I am plowing 5-10 drives, not much. I am running 33x10.5 15 bfg km2.


----------



## theplowmeister (Nov 14, 2006)

Ill say again those tires will suck they are very similar to BFG Mud tire. they are much worse in snow than BFG AT tires. Its the number of tire edges that contact the snow that give you traction, thats why siping work so well. you have BIG blocks of rubber hitting the ground. Not at all the same as an AT tire.

JCByrd24 its not JUST the SIZE of tire but the tread design also. your Explorer out weighed the jeep by like 1,000 Lb and had AT tires. I tried plowing with my 33 X12.5 Mud tires, they SUCK, and I have 4.56 gears too.


----------



## brad11ny (Nov 4, 2010)

I agree, but it's not a big deal, if i hate them, I will just by a used set of rims and but some snow tires on for the winter.


----------



## whitelite (Feb 3, 2009)

brad11ny;1344468 said:


> Do you have a pic?


Not right now, let me see what I can come up with.


----------



## whitelite (Feb 3, 2009)

brad11ny;1344468 said:


> Do you have a pic?


Took some quick snaps. Hope this helps.


----------



## brad11ny (Nov 4, 2010)

whitelite;1344944 said:


> Took some quick snaps. Hope this helps.


Thanks again!


----------



## theplowmeister (Nov 14, 2006)

that should work. you will need to lengthen the lift chain. Remember with the plow frame being lower it is giving a larger down twisting to the jeep frame, so dont over do the ramming into piles.


----------



## gtmustang00 (Feb 23, 2010)

Not that my opinion matters, and this isn't on a jeep but a f350. But i plowed with toyo open country all terrains and they sucked so bad it wasn't funny. I put my summer tires on, mickey thompsom 35 12.50's and they are the best tire ive used in the snow. Nice big lugs.


----------



## JCByrd24 (Oct 19, 2005)

theplowmeister;1344786 said:


> JCByrd24 its not JUST the SIZE of tire but the tread design also. your Explorer out weighed the jeep by like 1,000 Lb and had AT tires. I tried plowing with my 33 X12.5 Mud tires, they SUCK, and I have 4.56 gears too.

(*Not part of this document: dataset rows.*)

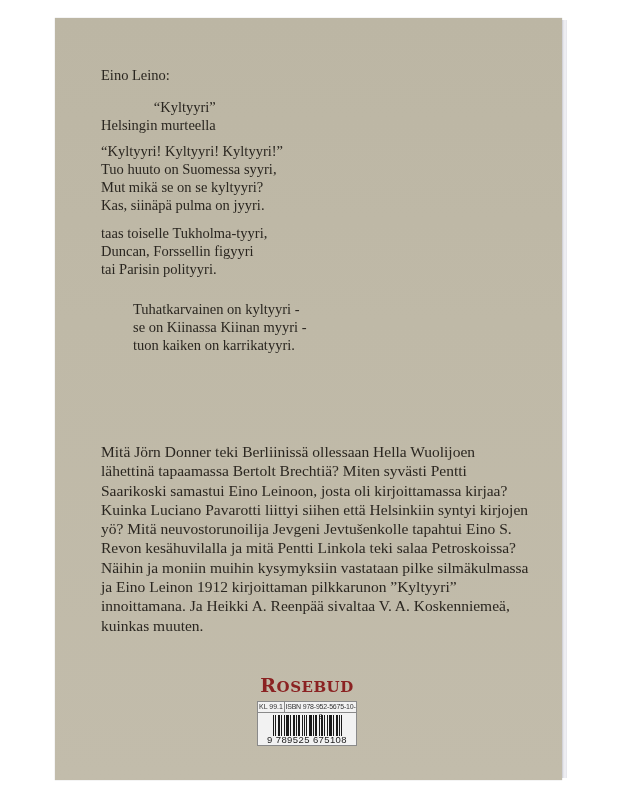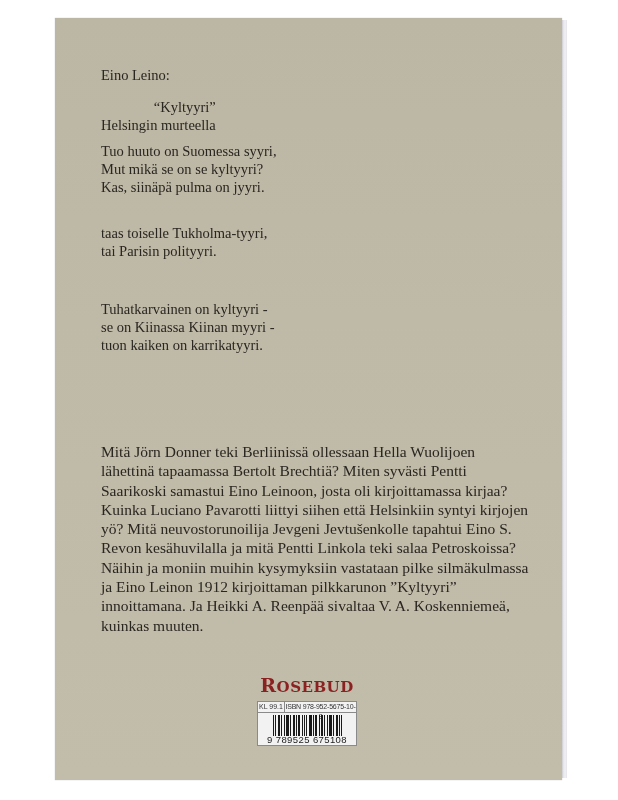"“Kyltyyri! Kyltyyri! Kyltyyri!”" div { html: none -> <div>“Kyltyyri! Kyltyyri! Kyltyyri!”</div> }
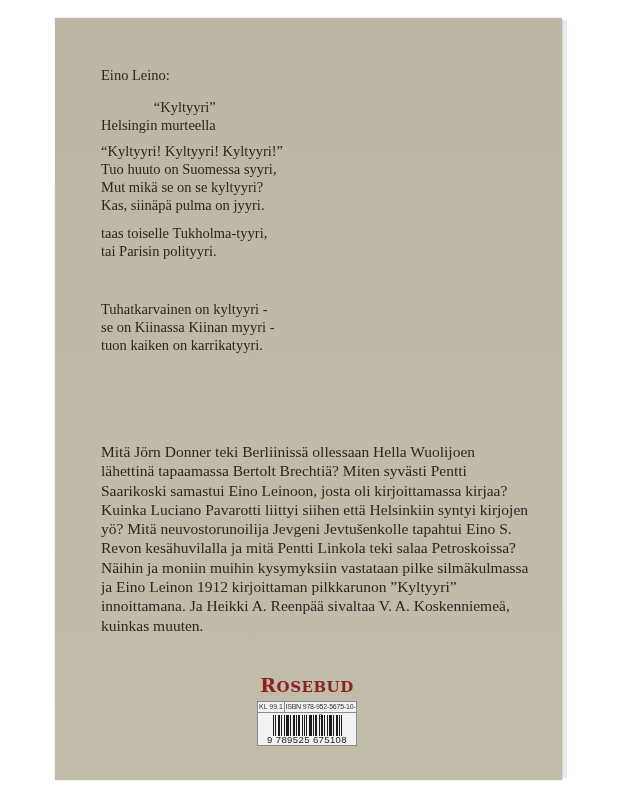"Duncan, Forssellin figyyri" div { html: none -> <div>Duncan, Forssellin figyyri</div> }
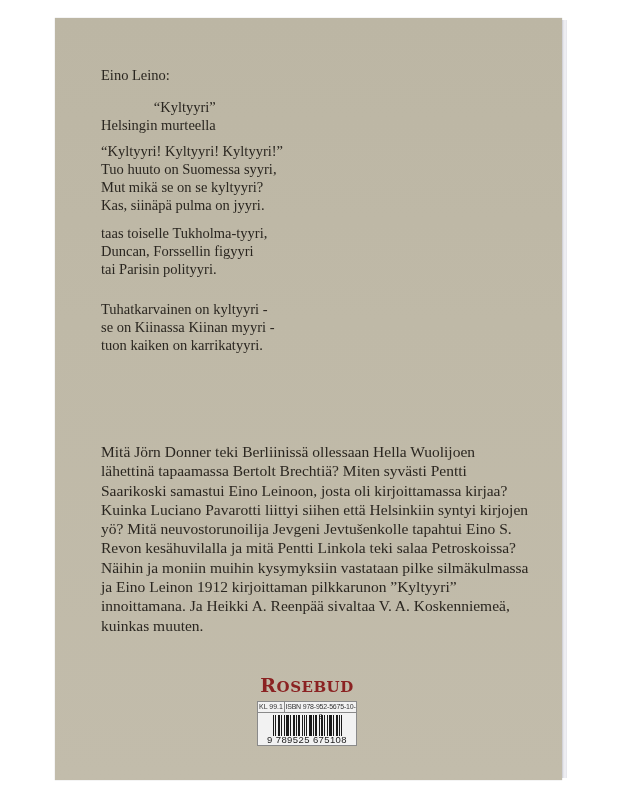"Tuhatkarvainen on kyltyyri -" div.stanza { margin-left: none -> 32px }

Right, I did not comment on the type of tire other than to agree that snows are the best... my point was that the size itself was not going to make it horrible for plowing, and I guess I should have clarified, I'm talking the width hear, not the height. 10.5 is a nice narrow but tall tire, and if he's got a decent tire in that size it should push snow for a few drives. I can't really comment against mud vs AT, but I'm guessing most of the suckiness you saw was due to the wide tire on a light vehicle and not the tread pattern.

I'd say he should be using low range either way, I do this simply to keep my engine reving/alternator charging and save wear on tranny/clutch.


----------



## theplowmeister (Nov 14, 2006)

gtmustang00;1345017 said:


> Not that my opinion matters, and this isn't on a jeep but a f350. But i plowed with toyo open country all terrains and they sucked so bad it wasn't funny. I put my summer tires on, mickey thompsom 35 12.50's and they are the best tire ive used in the snow. Nice big lugs.


Have you ever used a true snow tire?


----------



## 32vld (Feb 4, 2011)

Haven't been on a jeep forum in a while. Two things I remember is that tire design effects traction so some tires work better then others at snow, some mud, some people used their jeeps as daily drivers so settled for a compromise because they wanted stability on wet highways. Or didn't care if they got stuck in mud during a weekend off roading trip, but placed importance never getting stuck in snow during the winter.

However another aspect to a tires performance was not so much it's tread but it's width.
Surface caster's wanted a wide tire so not to sink in the sand.

Mud and snow drivers wanted different treads but shared a desire for narrow tires. Being a narrow tire will sink down through the mud to reach hard dirt or sink down through to reach pavement and in either case then would get better traction.

Tire height, 35" is not going to get better traction then a 30". 35" will cause the plow to be operated at a higher angle then the plow was designed to be used.

Whenever things are changed enough problems can arise.


----------



## gtmustang00 (Feb 23, 2010)

theplowmeister;1346099 said:


> Have you ever used a true snow tire?


No i have not, but with these current tires, i don't have a need to get a true snow tire. I was going to if the wide tires sucked but they are awesome.


----------